• _Task details_
Take each line of the data that contains the string "MSRP" and copy it.

• _Dataset records_
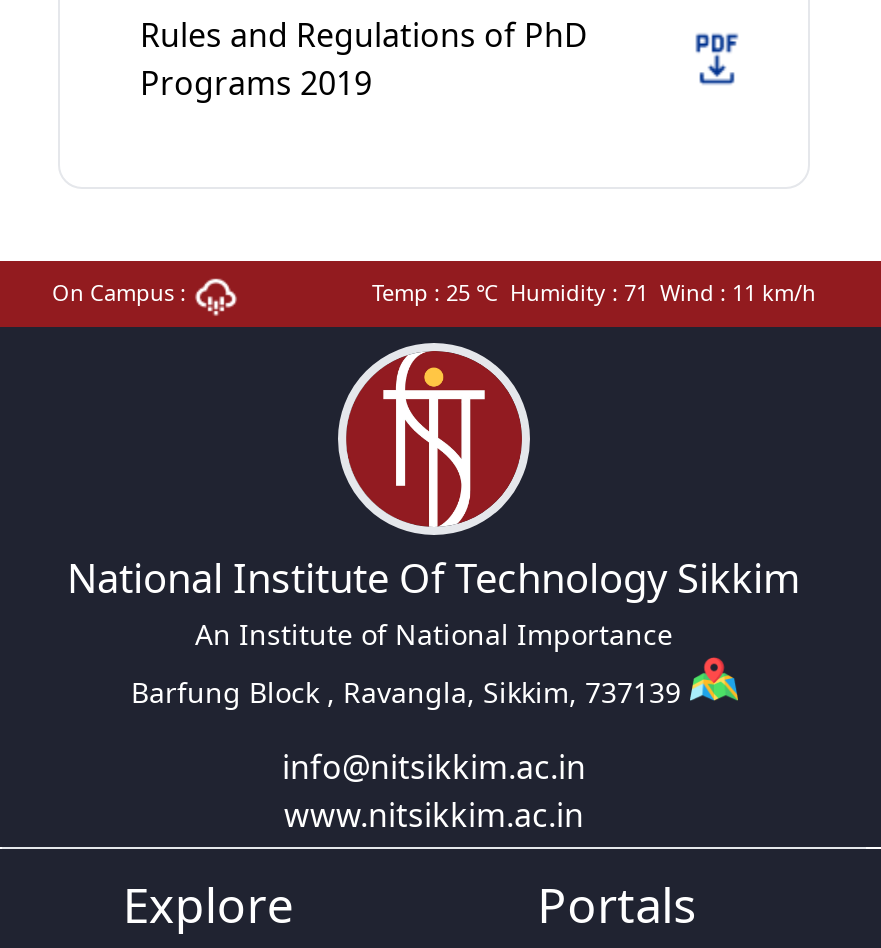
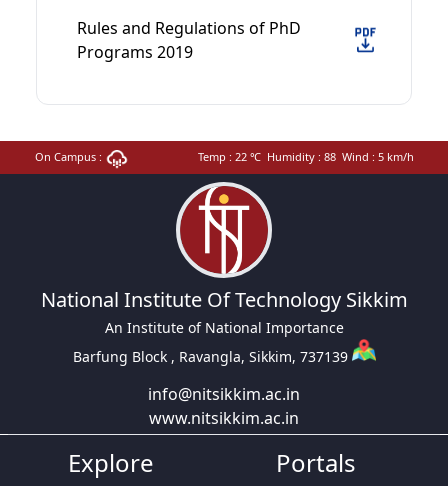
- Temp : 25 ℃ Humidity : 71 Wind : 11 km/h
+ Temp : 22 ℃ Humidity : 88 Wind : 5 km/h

==

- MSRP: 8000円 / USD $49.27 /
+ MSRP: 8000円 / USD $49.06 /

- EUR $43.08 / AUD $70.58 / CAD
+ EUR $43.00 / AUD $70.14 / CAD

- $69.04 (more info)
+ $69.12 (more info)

• _Your response_
- MSRP: 8000円 / USD $49.27 /
+ MSRP: 8000円 / USD $49.06 /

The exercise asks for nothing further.